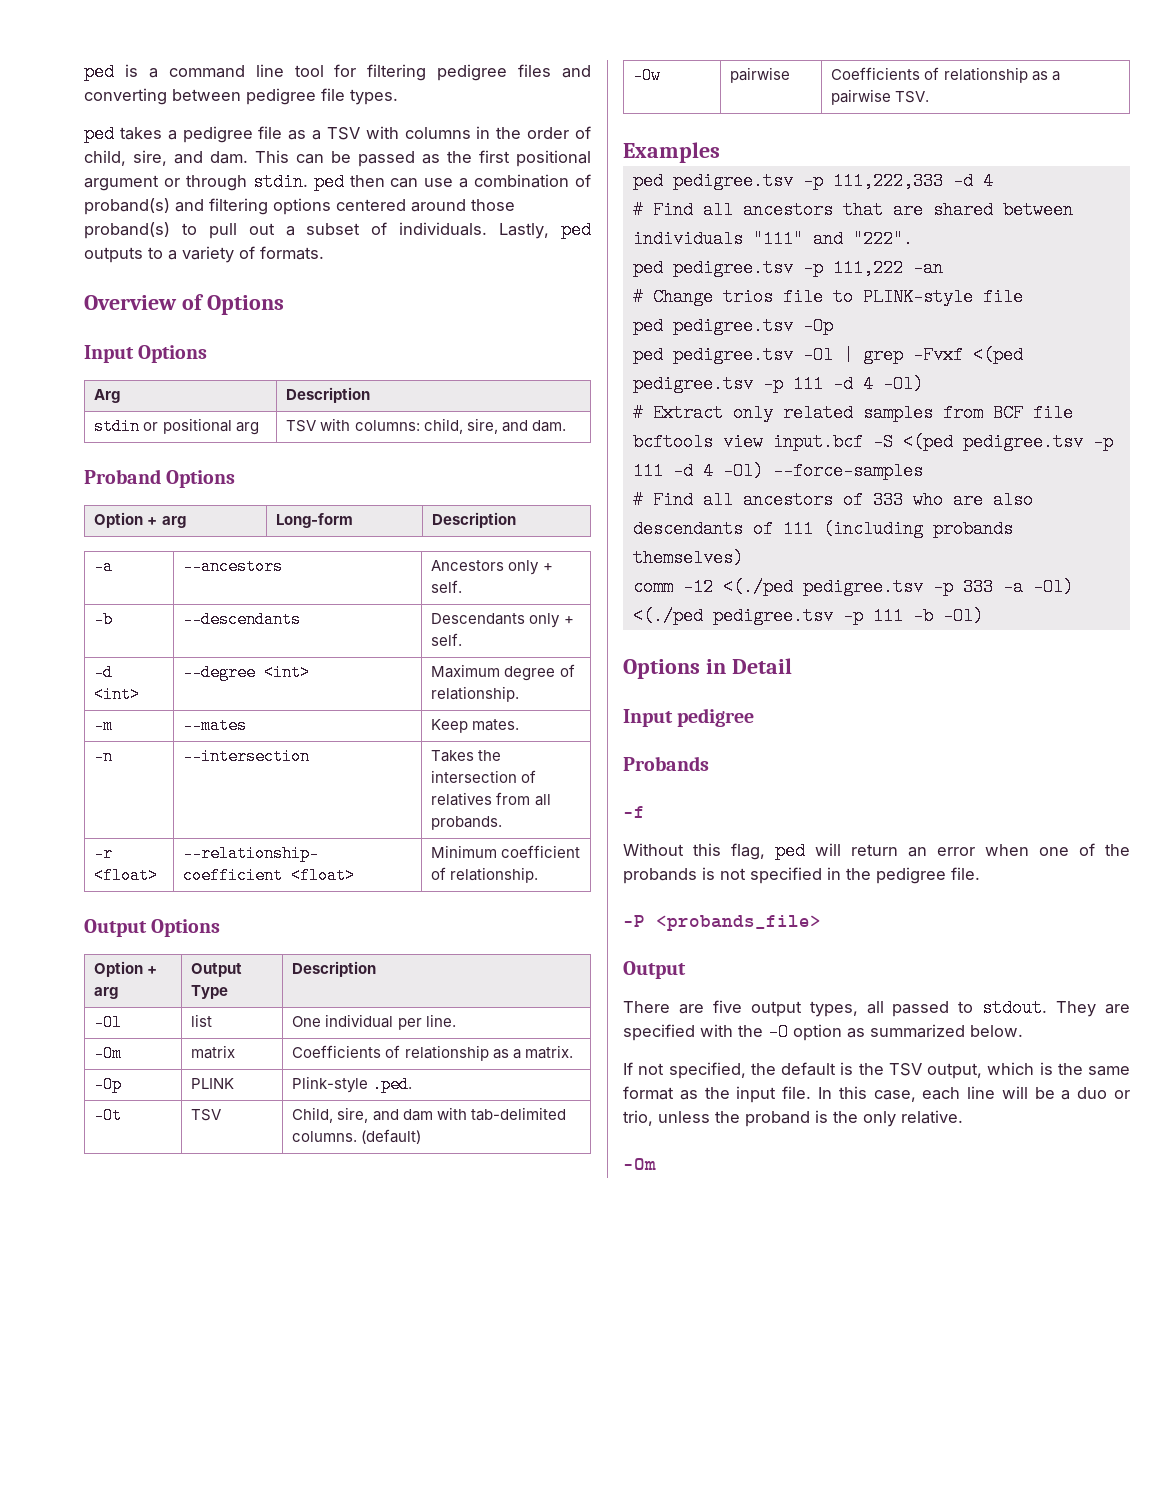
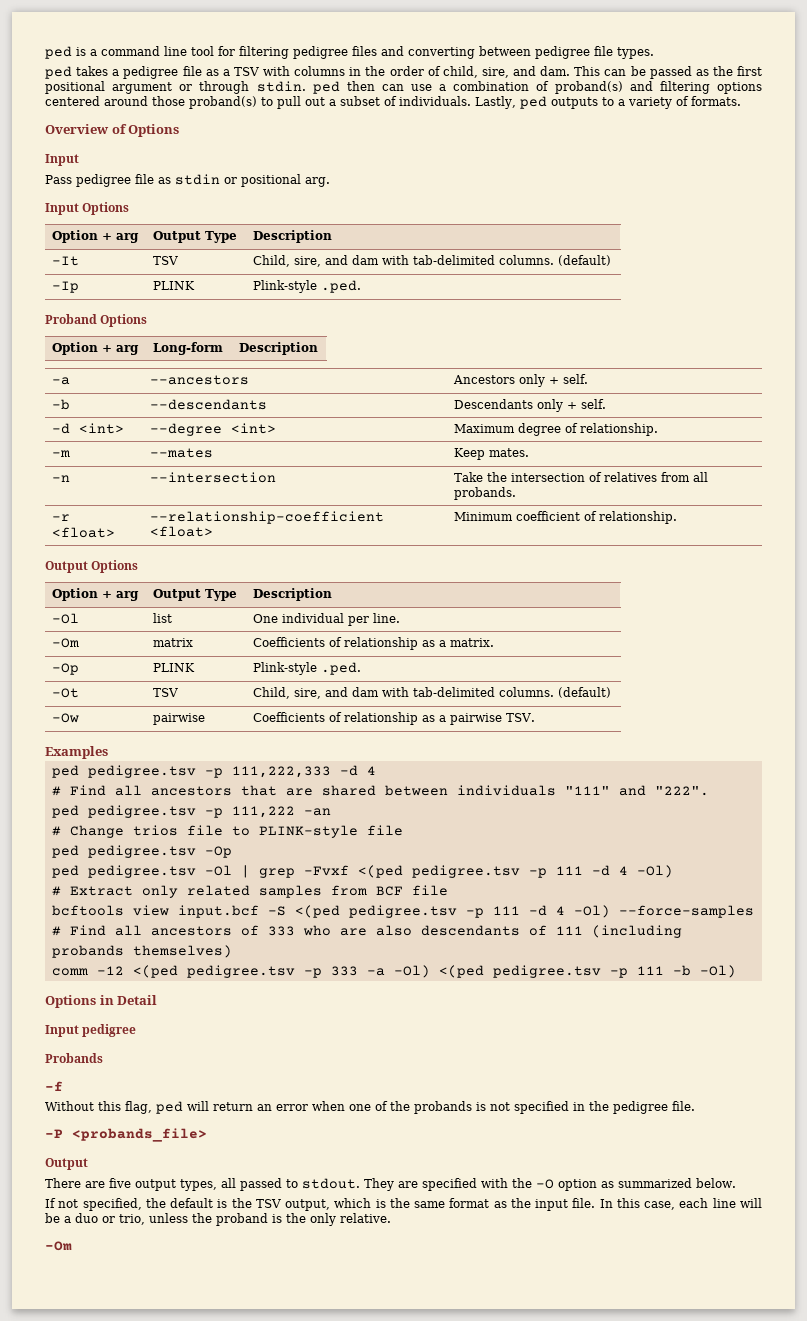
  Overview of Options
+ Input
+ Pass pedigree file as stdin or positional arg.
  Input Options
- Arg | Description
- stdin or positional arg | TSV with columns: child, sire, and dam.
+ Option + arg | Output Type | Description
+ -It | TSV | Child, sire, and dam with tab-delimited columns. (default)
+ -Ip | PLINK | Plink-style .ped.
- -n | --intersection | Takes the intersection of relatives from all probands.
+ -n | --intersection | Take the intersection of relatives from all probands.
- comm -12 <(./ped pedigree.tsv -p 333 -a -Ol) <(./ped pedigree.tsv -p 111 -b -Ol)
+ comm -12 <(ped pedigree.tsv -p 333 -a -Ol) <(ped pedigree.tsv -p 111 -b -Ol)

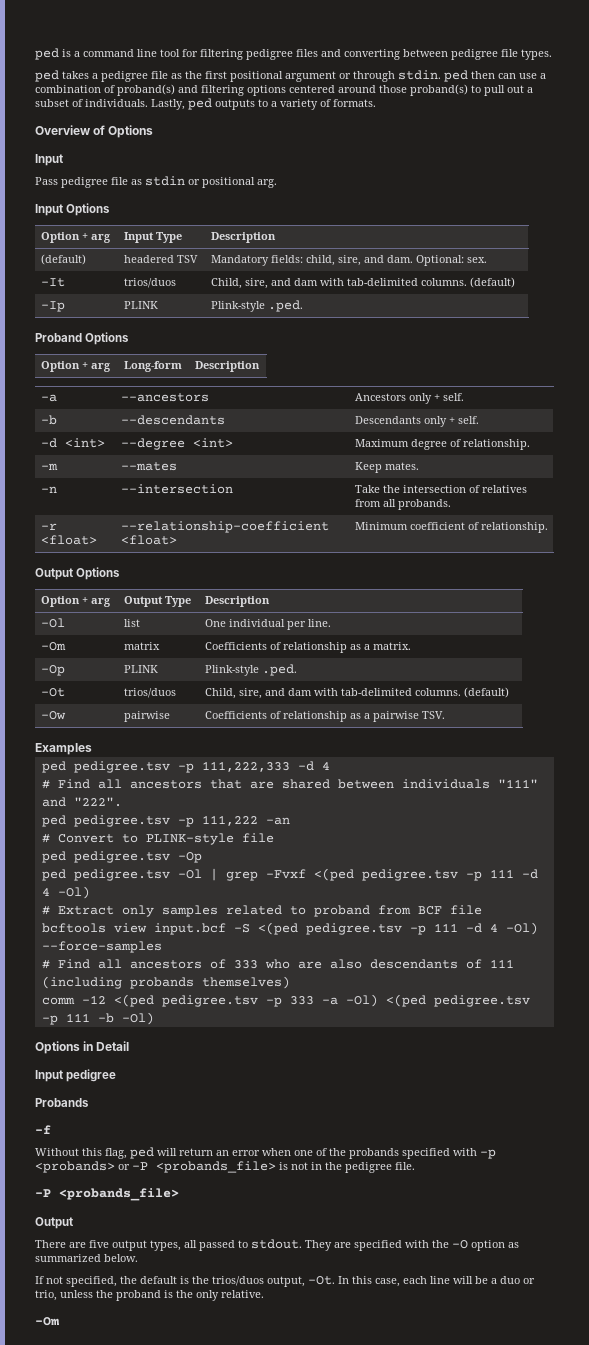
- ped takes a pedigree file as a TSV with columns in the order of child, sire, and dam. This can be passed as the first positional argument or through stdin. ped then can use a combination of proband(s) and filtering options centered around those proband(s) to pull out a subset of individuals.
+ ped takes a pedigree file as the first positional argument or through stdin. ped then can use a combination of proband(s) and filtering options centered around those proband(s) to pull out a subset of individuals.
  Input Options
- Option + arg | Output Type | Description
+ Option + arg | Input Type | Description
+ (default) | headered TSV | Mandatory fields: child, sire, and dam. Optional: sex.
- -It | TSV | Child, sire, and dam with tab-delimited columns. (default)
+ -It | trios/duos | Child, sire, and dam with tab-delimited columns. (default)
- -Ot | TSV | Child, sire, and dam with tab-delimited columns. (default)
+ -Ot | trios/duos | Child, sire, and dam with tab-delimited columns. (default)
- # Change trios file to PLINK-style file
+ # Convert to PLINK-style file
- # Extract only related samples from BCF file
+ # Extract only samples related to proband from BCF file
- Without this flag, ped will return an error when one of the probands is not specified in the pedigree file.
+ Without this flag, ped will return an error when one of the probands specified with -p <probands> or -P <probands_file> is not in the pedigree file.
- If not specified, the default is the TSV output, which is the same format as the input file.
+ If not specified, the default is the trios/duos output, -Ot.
---
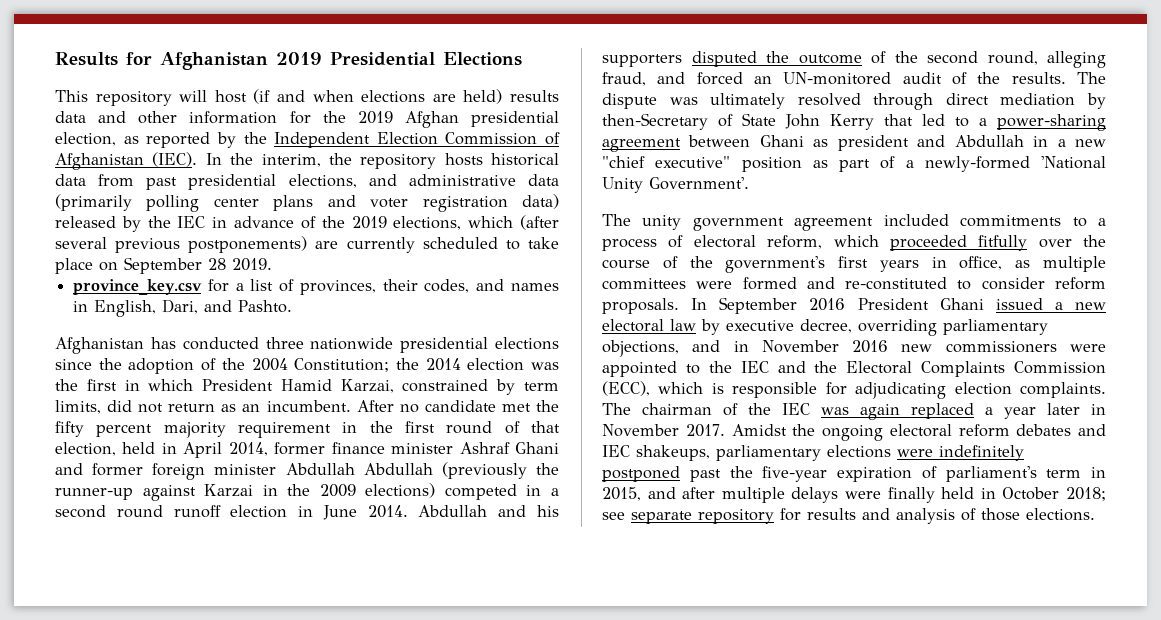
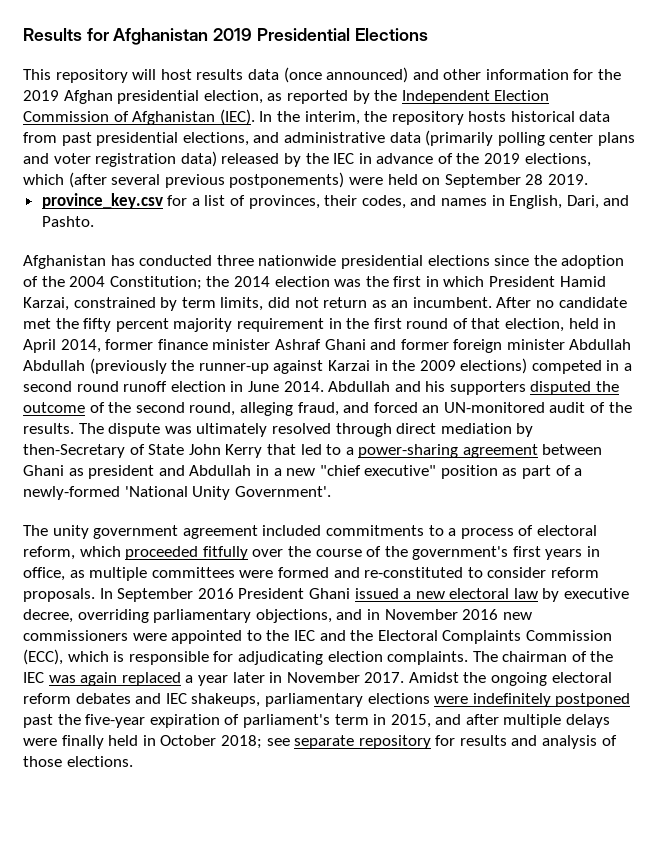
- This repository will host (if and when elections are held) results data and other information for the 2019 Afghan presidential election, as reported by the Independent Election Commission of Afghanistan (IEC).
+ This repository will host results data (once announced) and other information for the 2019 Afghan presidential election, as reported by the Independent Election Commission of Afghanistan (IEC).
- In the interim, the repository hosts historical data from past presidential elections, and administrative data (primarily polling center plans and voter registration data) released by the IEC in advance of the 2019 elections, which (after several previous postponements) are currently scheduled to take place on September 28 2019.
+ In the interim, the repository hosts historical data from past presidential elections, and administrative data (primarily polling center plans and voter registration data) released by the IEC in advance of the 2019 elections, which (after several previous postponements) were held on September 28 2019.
* * *
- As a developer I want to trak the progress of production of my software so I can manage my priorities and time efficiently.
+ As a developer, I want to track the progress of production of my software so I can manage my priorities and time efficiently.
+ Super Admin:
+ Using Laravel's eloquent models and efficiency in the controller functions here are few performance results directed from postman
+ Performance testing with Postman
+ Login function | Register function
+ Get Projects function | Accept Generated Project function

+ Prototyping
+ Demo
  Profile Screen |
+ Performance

## Your goal
All that is wanted is a faithful reproduction of the line above with "- -It | TSV", the line with "proband from BCF file", and every line in between.

## Exercise output
- -It | TSV | Child, sire, and dam with tab-delimited columns. (default)
+ -It | trios/duos | Child, sire, and dam with tab-delimited columns. (default)
- -Ot | TSV | Child, sire, and dam with tab-delimited columns. (default)
+ -Ot | trios/duos | Child, sire, and dam with tab-delimited columns. (default)
- # Change trios file to PLINK-style file
+ # Convert to PLINK-style file
- # Extract only related samples from BCF file
+ # Extract only samples related to proband from BCF file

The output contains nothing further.